The technical details can be valuable to a knowledgeable audience as well. Is yours a hands-on process or is it automated? Are their formulas involved? Describing these, without divulging company secrets, can help convince the practical shoppers that you offer a quality product.
Case Studies – Stories by the numbers.
Case studies are exceptionally useful in business-to-business relationships. Study the real-life success of one of your clients. Get permission to report the numbers to the public. This allows you to not only tell a story, but give statistical proof of your product’s ability.
The way some companies create a case study is extremely dry and boring. Keep the emotion and personal connection of a customer story, but add measurements as much as possible. If you have the privilege, take measurements before and after use of your product.
The key is to find out what your client is hoping for and then measure the results to prove that their hopes were met or exceeded.
Case studies make great resources to hand out for free as lead magnets. But they can also inspire many other pieces of content. Create shorter videos, podcasts, infographics or blog posts that give readers a glimpse of the case study. For example, only describe your product’s impact on one department or one market segment. Leave the full results out as a teaser so the reader wants to access the full study.
To keep it simple, break down each case study into stages: Struggle, Goals, Application and Results.
Describe your client’s struggle. What problem are they hoping to solve? What is their current condition?
What exactly are your client’s expectations? What results are they hoping for? Describe these hopes as emotional benefits, but set numbers too. Make it scientific.
How does your product fit into your clients life? What does a day of use look like? Describe any learning curve they had to navigate as well. It’s all a part of the experience.
What were the results, emotionally and numerically? Were their hopes fulfilled?
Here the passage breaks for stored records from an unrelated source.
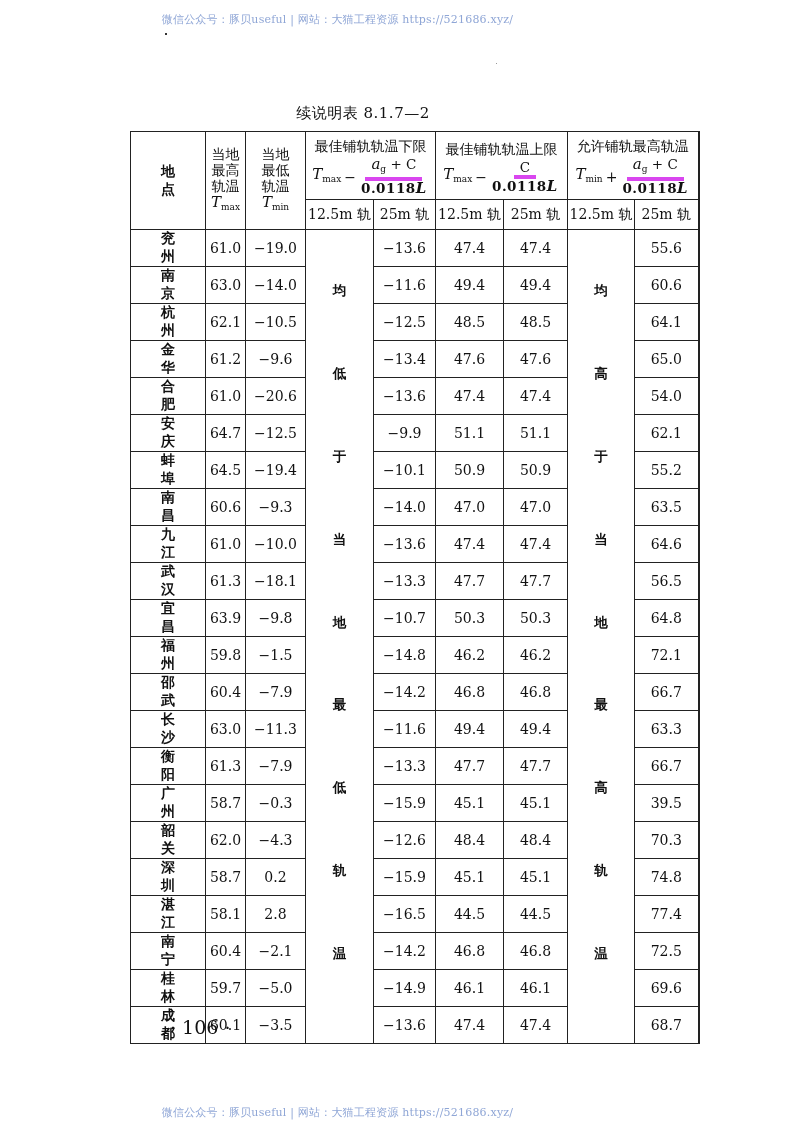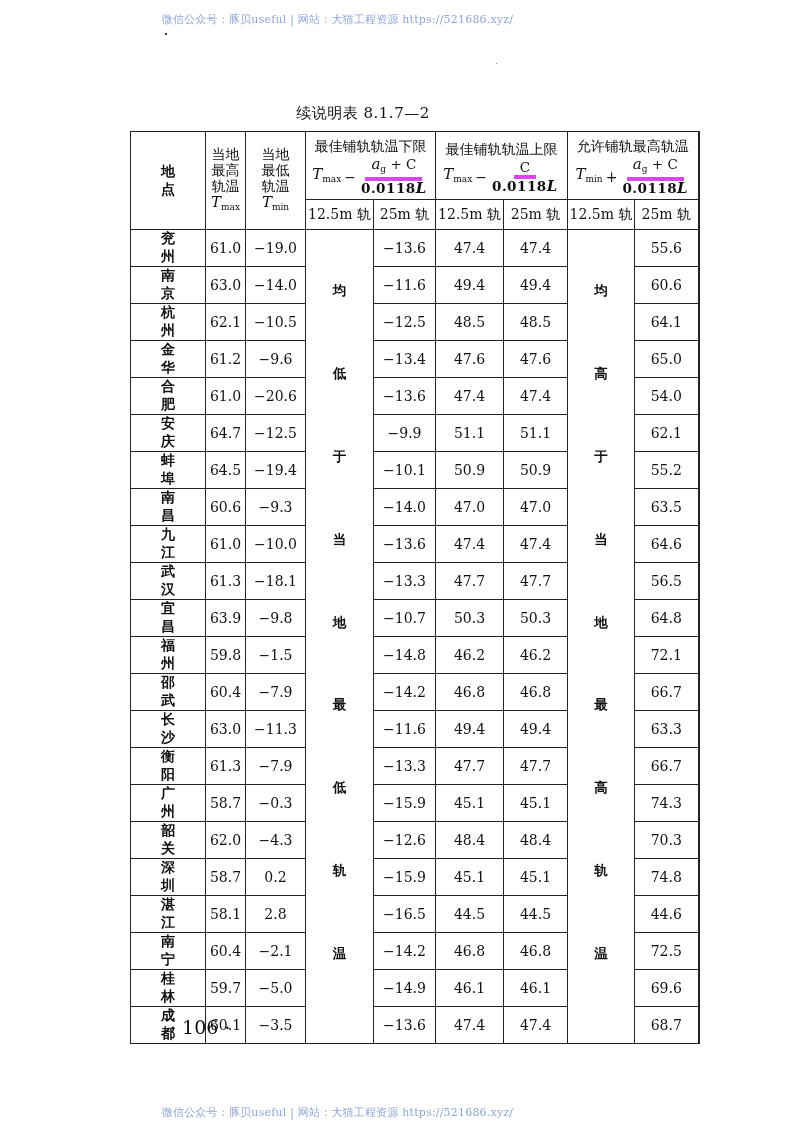"74.3" td.outer-right { text: 74.3 -> 39.5 }
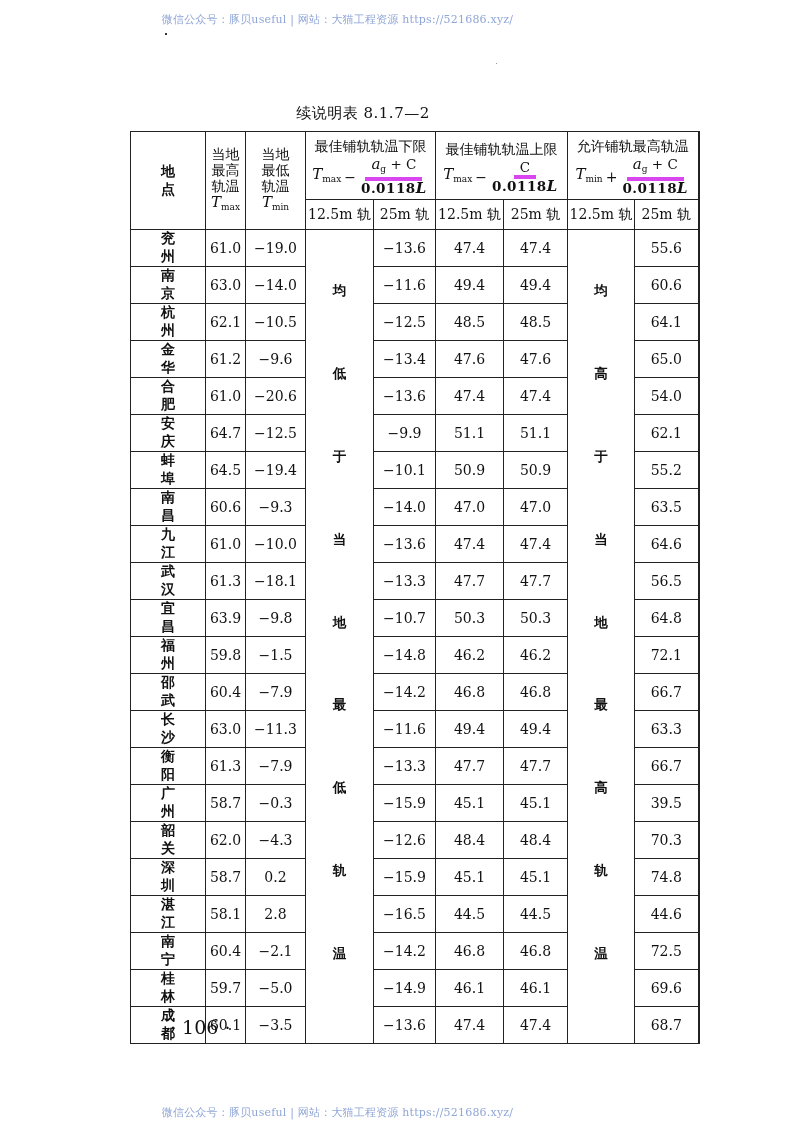"44.6" td.outer-right { text: 44.6 -> 77.4 }
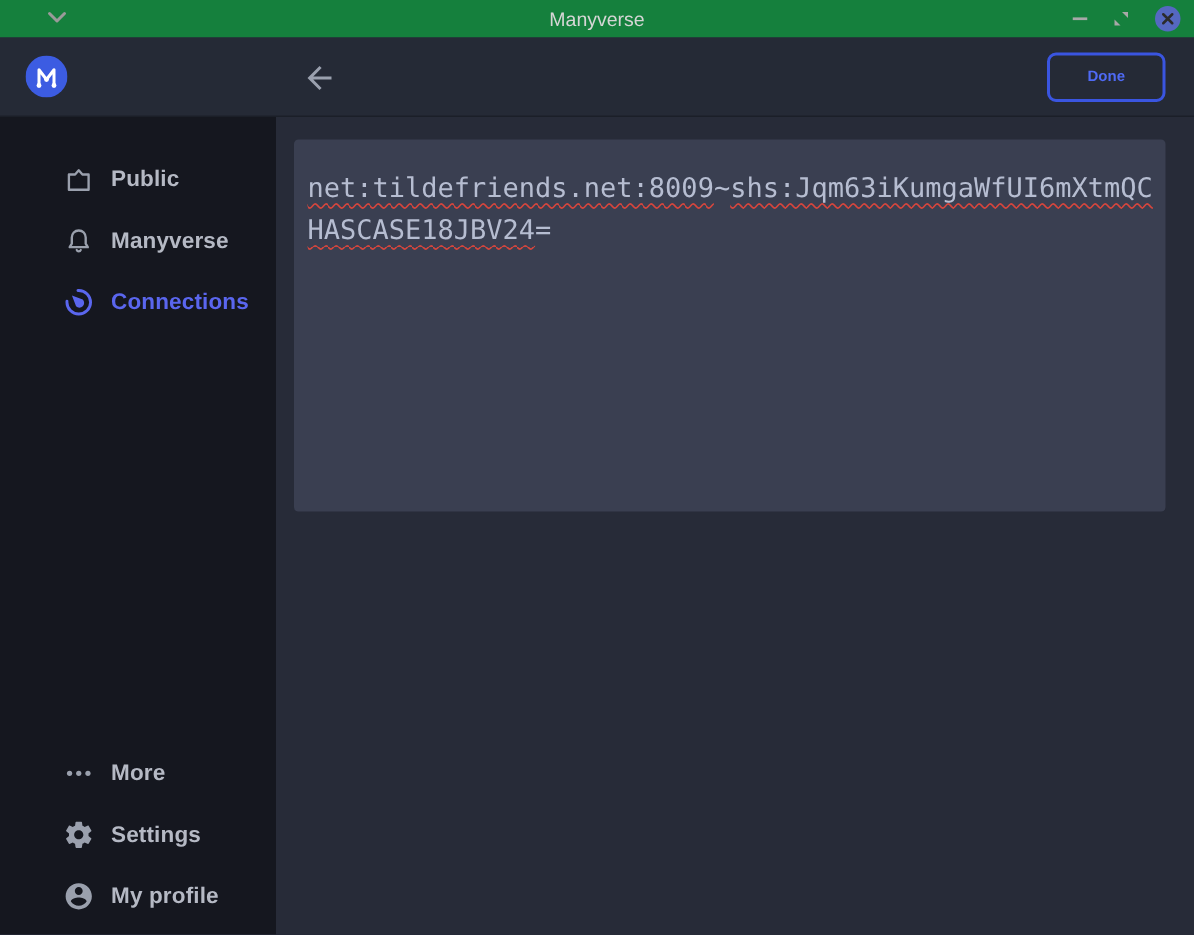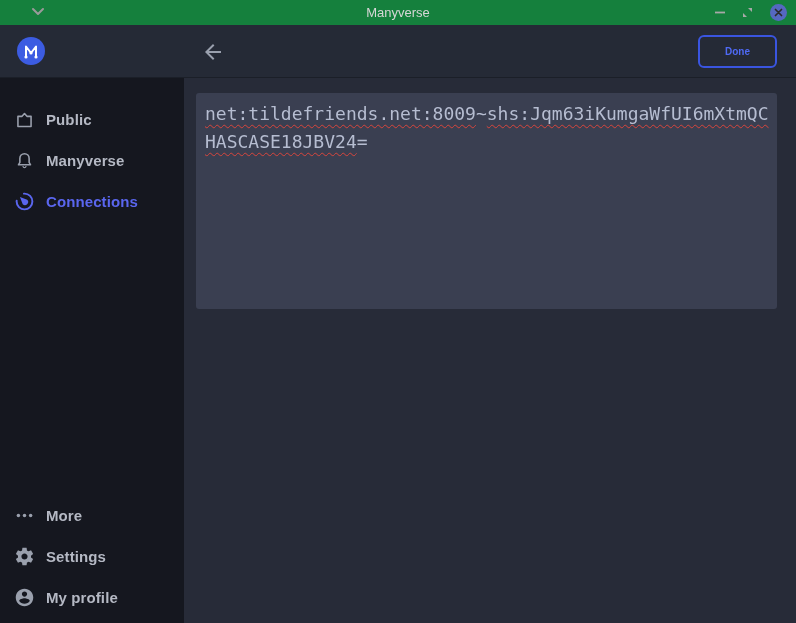"Public" .side-item { padding-left: 14px -> 42px }
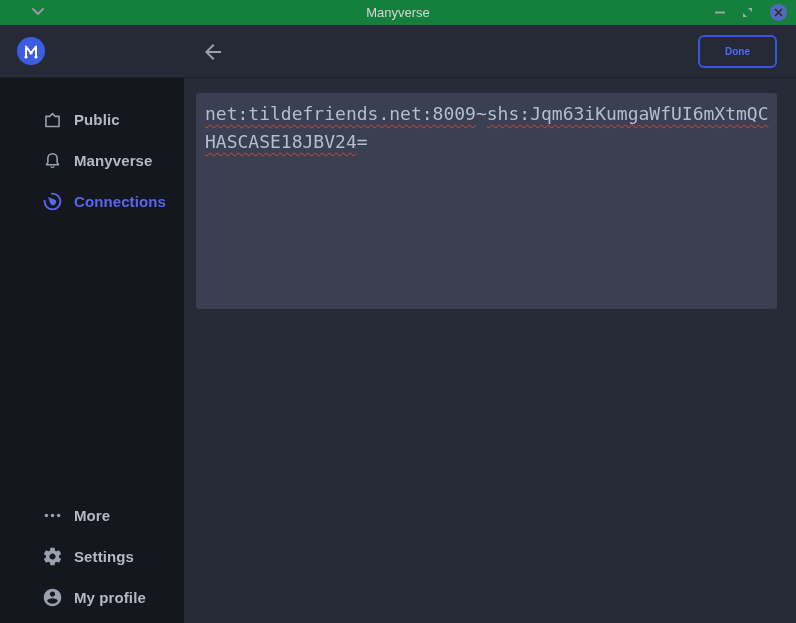"net:tildefriends.net:8009~shs:Jqm63iKumg" .editor { height: 216px -> 248px; padding: 7px 0 0 9px -> 19px 0 0 9px }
Create Tension. Bring the Heat.
When distilling any liquor, you need heat. Use tension to bring the heat. In all of your stories and testimonials, make sure there is stark contrast between the problem and the solution. Don’t be concerned if the struggle seems a little overbearing. Just be sure that the solution provides exactly the relief the reader was hoping for. Because you’re using real stories from customers who have felt this relief, that shouldn’t be too hard.
Here are some other tips to create tension in your marketing:
- Be vivid. You don’t have to write like Tolkien, but don’t omit details because you think they may seem too dramatic.
- Ask hard questions. I mean questions you may not want to hear the answer to. If the answer could potentially damage your credibility, it adds to the authenticity of the story. Publishing a damaging admission is actually an effective and common practice.
- Hint at it, but don’t give away the results too quickly. Take your time to explain circumstances and build hope for a certain outcome.
As a small business owner, you don’t always have time to craft high converting ads. And you don’t necessarily have the resources for in-depth market research and data mining. But it costs very little to print out a feedback form. Some of your most potent advertising will be distilled from their experiences.